Data items -

**********

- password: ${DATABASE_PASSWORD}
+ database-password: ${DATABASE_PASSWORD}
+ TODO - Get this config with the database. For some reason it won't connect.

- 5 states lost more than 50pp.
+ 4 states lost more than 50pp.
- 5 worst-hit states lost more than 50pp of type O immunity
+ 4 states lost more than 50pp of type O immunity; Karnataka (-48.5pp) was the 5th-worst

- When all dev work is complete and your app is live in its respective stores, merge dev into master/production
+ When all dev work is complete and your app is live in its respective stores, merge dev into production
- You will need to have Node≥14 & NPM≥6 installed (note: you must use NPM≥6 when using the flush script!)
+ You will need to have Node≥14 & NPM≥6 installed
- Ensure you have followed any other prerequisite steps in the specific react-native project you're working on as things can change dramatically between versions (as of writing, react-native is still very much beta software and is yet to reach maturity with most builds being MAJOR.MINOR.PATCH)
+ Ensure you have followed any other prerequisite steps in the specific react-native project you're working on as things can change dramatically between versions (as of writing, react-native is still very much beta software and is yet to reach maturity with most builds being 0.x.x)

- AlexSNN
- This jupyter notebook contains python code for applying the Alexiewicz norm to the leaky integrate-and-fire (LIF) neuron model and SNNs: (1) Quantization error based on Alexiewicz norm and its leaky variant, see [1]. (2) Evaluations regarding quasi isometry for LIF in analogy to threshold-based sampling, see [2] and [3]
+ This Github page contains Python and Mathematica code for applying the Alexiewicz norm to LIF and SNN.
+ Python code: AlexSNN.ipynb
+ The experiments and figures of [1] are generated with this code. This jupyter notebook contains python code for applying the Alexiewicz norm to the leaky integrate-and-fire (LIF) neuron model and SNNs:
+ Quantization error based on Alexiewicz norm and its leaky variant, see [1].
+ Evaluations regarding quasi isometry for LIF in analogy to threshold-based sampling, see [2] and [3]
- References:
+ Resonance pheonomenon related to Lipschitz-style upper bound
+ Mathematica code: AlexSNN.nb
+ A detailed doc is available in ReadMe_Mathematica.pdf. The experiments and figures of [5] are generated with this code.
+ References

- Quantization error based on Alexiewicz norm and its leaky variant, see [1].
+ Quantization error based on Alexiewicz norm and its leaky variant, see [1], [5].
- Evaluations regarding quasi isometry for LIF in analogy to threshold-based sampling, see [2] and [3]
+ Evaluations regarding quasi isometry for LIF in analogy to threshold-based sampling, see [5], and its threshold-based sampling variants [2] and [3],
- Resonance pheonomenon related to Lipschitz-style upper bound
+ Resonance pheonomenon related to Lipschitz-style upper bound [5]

**********

Copy out the records once more, with nothing altered.

- password: ${DATABASE_PASSWORD}
+ database-password: ${DATABASE_PASSWORD}
+ TODO - Get this config with the database. For some reason it won't connect.

- 5 states lost more than 50pp.
+ 4 states lost more than 50pp.
- 5 worst-hit states lost more than 50pp of type O immunity
+ 4 states lost more than 50pp of type O immunity; Karnataka (-48.5pp) was the 5th-worst

- When all dev work is complete and your app is live in its respective stores, merge dev into master/production
+ When all dev work is complete and your app is live in its respective stores, merge dev into production
- You will need to have Node≥14 & NPM≥6 installed (note: you must use NPM≥6 when using the flush script!)
+ You will need to have Node≥14 & NPM≥6 installed
- Ensure you have followed any other prerequisite steps in the specific react-native project you're working on as things can change dramatically between versions (as of writing, react-native is still very much beta software and is yet to reach maturity with most builds being MAJOR.MINOR.PATCH)
+ Ensure you have followed any other prerequisite steps in the specific react-native project you're working on as things can change dramatically between versions (as of writing, react-native is still very much beta software and is yet to reach maturity with most builds being 0.x.x)

- AlexSNN
- This jupyter notebook contains python code for applying the Alexiewicz norm to the leaky integrate-and-fire (LIF) neuron model and SNNs: (1) Quantization error based on Alexiewicz norm and its leaky variant, see [1]. (2) Evaluations regarding quasi isometry for LIF in analogy to threshold-based sampling, see [2] and [3]
+ This Github page contains Python and Mathematica code for applying the Alexiewicz norm to LIF and SNN.
+ Python code: AlexSNN.ipynb
+ The experiments and figures of [1] are generated with this code. This jupyter notebook contains python code for applying the Alexiewicz norm to the leaky integrate-and-fire (LIF) neuron model and SNNs:
+ Quantization error based on Alexiewicz norm and its leaky variant, see [1].
+ Evaluations regarding quasi isometry for LIF in analogy to threshold-based sampling, see [2] and [3]
- References:
+ Resonance pheonomenon related to Lipschitz-style upper bound
+ Mathematica code: AlexSNN.nb
+ A detailed doc is available in ReadMe_Mathematica.pdf. The experiments and figures of [5] are generated with this code.
+ References

- Quantization error based on Alexiewicz norm and its leaky variant, see [1].
+ Quantization error based on Alexiewicz norm and its leaky variant, see [1], [5].
- Evaluations regarding quasi isometry for LIF in analogy to threshold-based sampling, see [2] and [3]
+ Evaluations regarding quasi isometry for LIF in analogy to threshold-based sampling, see [5], and its threshold-based sampling variants [2] and [3],
- Resonance pheonomenon related to Lipschitz-style upper bound
+ Resonance pheonomenon related to Lipschitz-style upper bound [5]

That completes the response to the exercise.